Styphelia viridis

Distribution Map
Family: Ericaceae (subfamily Epacridoideae)
Distribution: Open forest and woodlands from the south coast of New South Wales to south-east Queensland.
Common Name: Green five corners
Derivation of Name: Styphelia....from Greek meaning dense, apparently referring to the compact habit of some species.
viridis.... From Latin viridis, green, referring to the colour of the flowers.
Conservation Status: Not considered to be at risk in the wild.

General Description:

The plant family Ericaceae (heaths and heathers) is widespread in many parts of the globe, particularly Europe and South Africa. It contains a number of widely cultivated plants such as Erica, Rhododendron and Pieris.

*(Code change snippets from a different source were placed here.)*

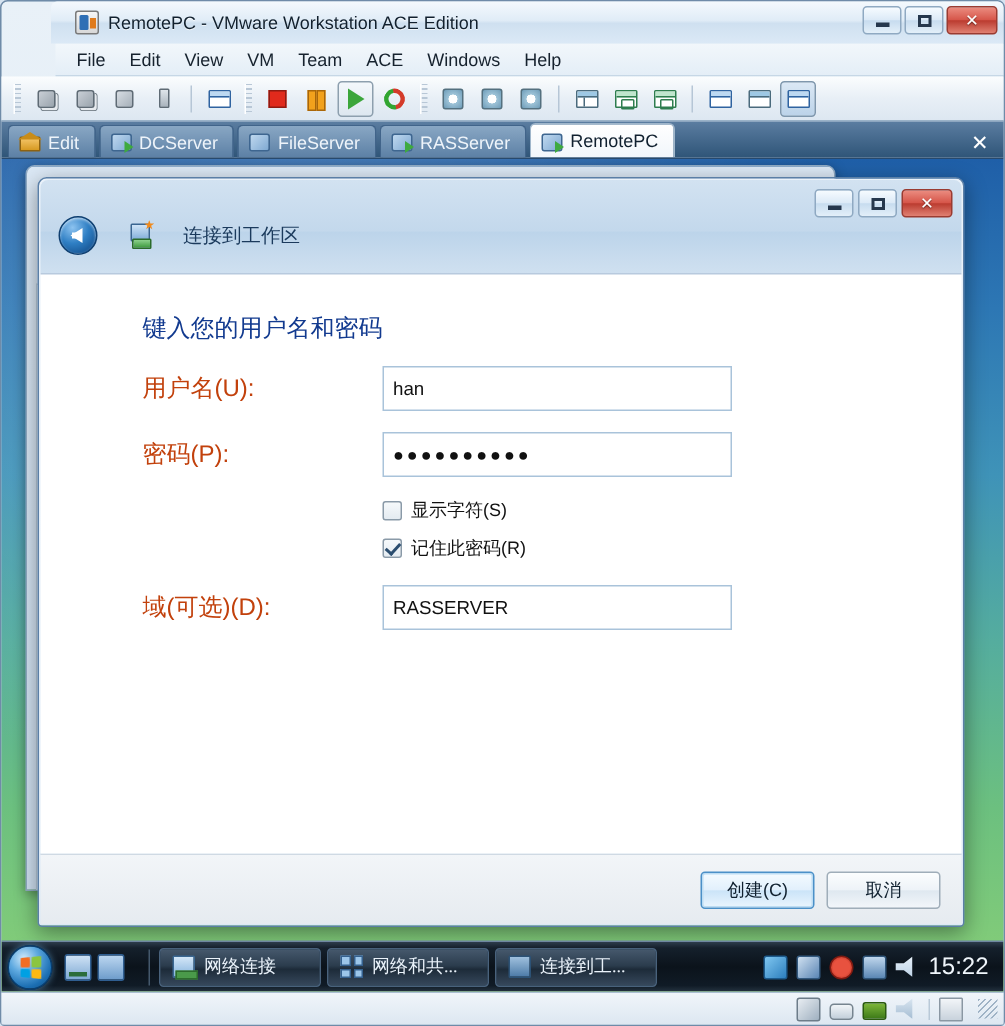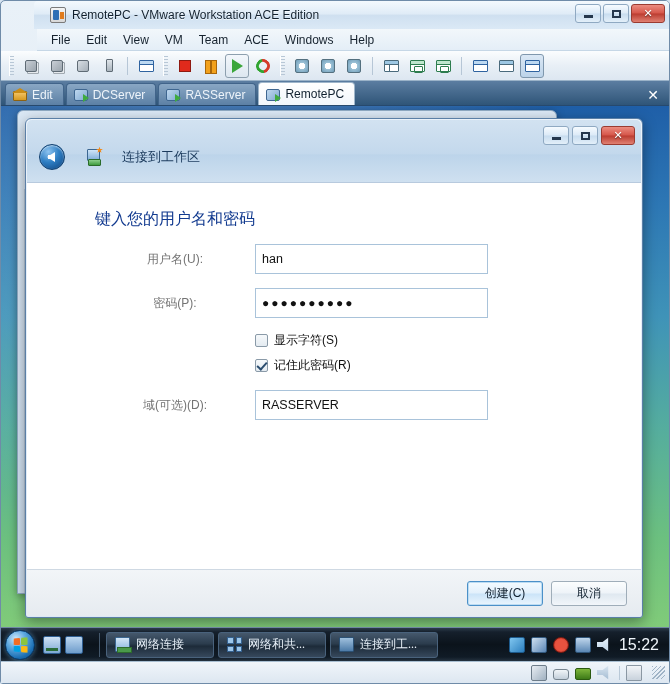--- a/index.html
+++ b/index.html
@@ -478,6 +478,10 @@
       <span>DCServer</span>
     </div>
     <div class="tab">
+      <span class="tab-ico vm"></span>
+      <span>FileServer</span>
+    </div>
+    <div class="tab">
       <span class="tab-ico vm run"></span>
       <span>RASServer</span>
     </div>

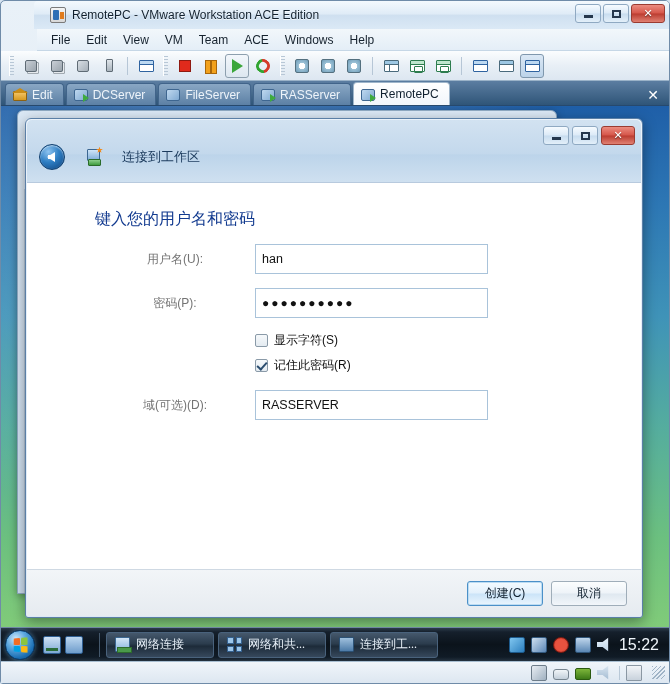--- a/index.html
+++ b/index.html
@@ -268,7 +268,7 @@
   .form-row {
     display: flex; align-items: center; margin-bottom: 14px; padding-left: 68px;
   }
-  .form-label { width: 160px; font-size: 12px; color: #737373; flex: 0 0 160px; text-align: center; }
+  .form-label { width: 160px; font-size: 16px; color: #c2410c; flex: 0 0 160px; }
   .text-field {
     width: 233px; height: 30px;
     border: 1px solid #a9c3da; background: #ffffff;

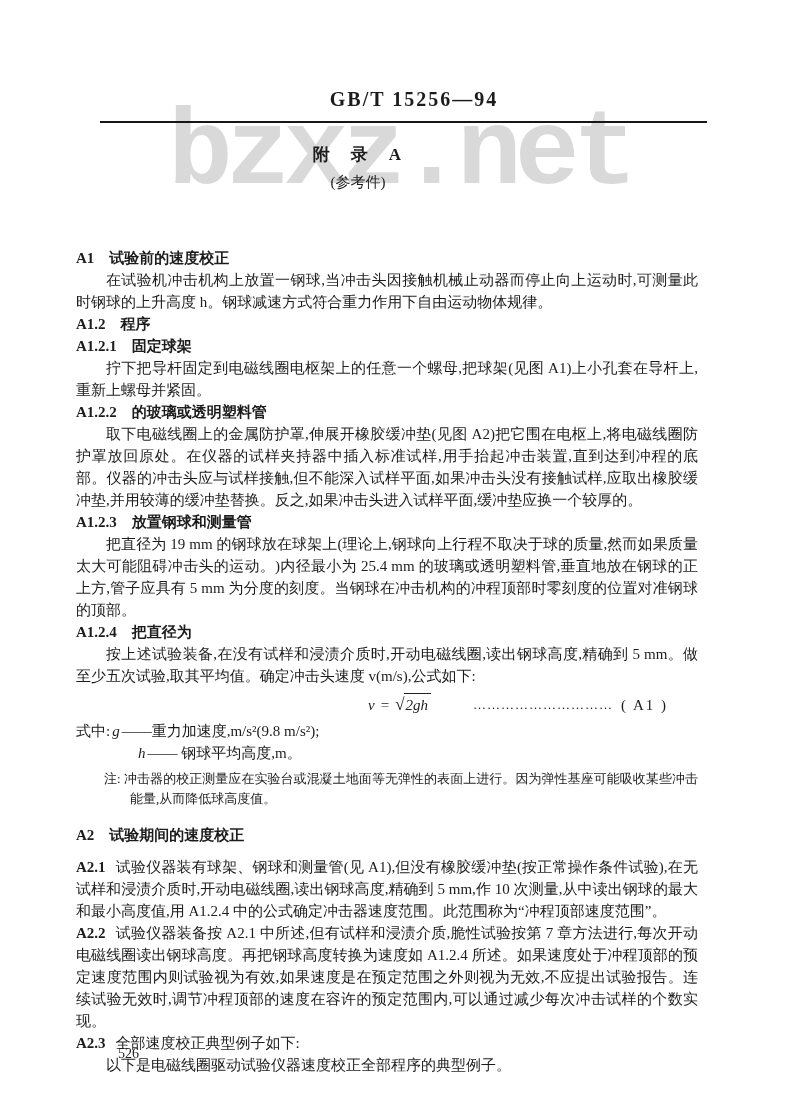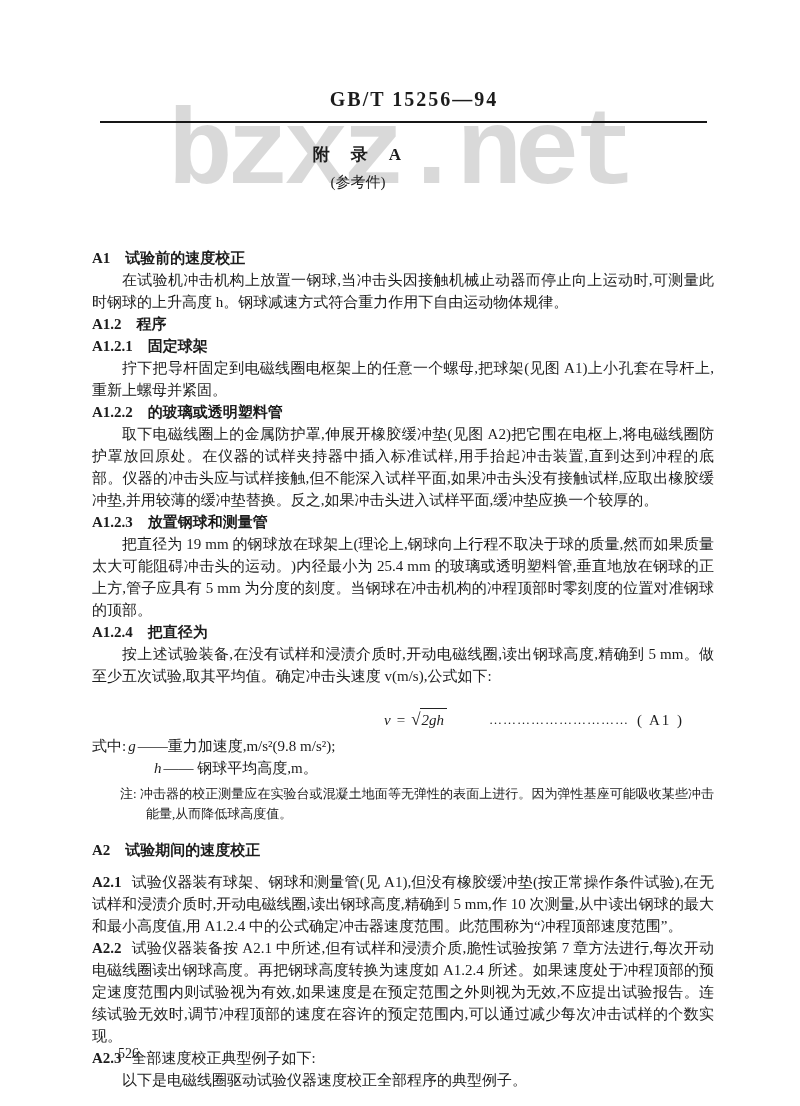--- a/index.html
+++ b/index.html
@@ -32,7 +32,7 @@
   .title-name{font-weight:bold;font-size:16.5px;margin:0 0 7px 0;letter-spacing:1px;}
   .title-type{font-size:15px;margin:0;}
   .content{
-    position:absolute;top:247px;left:92px;width:622px;
+    position:absolute;top:247px;left:76px;width:622px;
     font-size:15px;line-height:22px;text-align:justify;
   }
   .sec{font-weight:bold;font-size:15px;margin:0;}

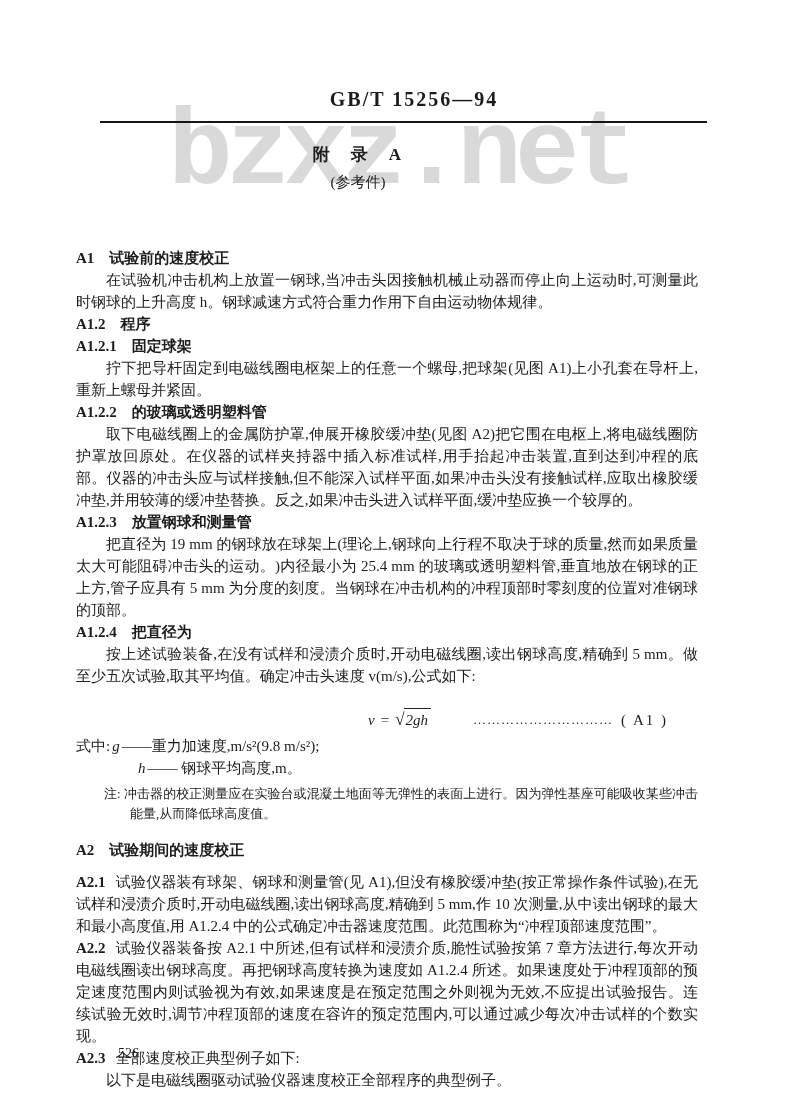--- a/index.html
+++ b/index.html
@@ -41,7 +41,7 @@
   .para{margin:0;text-indent:2em;}
   .para-flush{margin:0;}
   .num-label{font-weight:bold;margin-right:10px;}
-  .formula-row{display:flex;align-items:center;margin:21px 0 4px 0;}
+  .formula-row{display:flex;align-items:center;margin:6px 0 4px 0;}
   .f-core{margin-left:292px;font-style:italic;white-space:nowrap;}
   .f-eq{font-style:normal;padding:0 6px;}
   .rad-sym{font-style:normal;font-size:17px;}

Like most of Australia's members of the Ericaceae, Styphelia belongs to the subfamily Epacridoideae, which was formerly classified as a separate family, the Epacridaceae. Styphelia is closely related to Epacris, the main difference being the distinctly hairy inner surface of the petals in Styphelia. There are 14 species in the genus, all of which occur naturally only in Australia and in all states except the Northern Territory. They are small, stiff shrubs with small leaves and tubular flowers. The fruit is a greenish-red berry with distinct ribs. This gives rise to the common name "five corners".

Styphelia viridis
Styphelia viridis
Photo: Murray Fagg - Australian National Botanic Gardens

Styphelia viridis is a small and somewhat straggly plant up to about half a metre in height. Two subspecies are recognised; var. viridis and var. brevifolia. The latter differs from the type form mainly in having narrower leaves and smaller floral parts.

S.viridis has stiff stems with small, lance-shaped leaves up to 15-25 mm long by about 5 mm wide. The flowers are usually bottle green to yellow green with rolled-back petals revealing the hairy inner surface. Flowers appear from autumn to spring and are frequented by honey-eating birds.

Like other members of the genus, S.viridis is not often seen in cultivation except in the gardens of enthusiasts. The species should be given a moist, well drained position, preferably in semi shade.

Propagation is usually by cuttings of firm current season's growth and improved results have been reported when a root-promoting hormone is used. The species can be grown from seed but this is not readily available.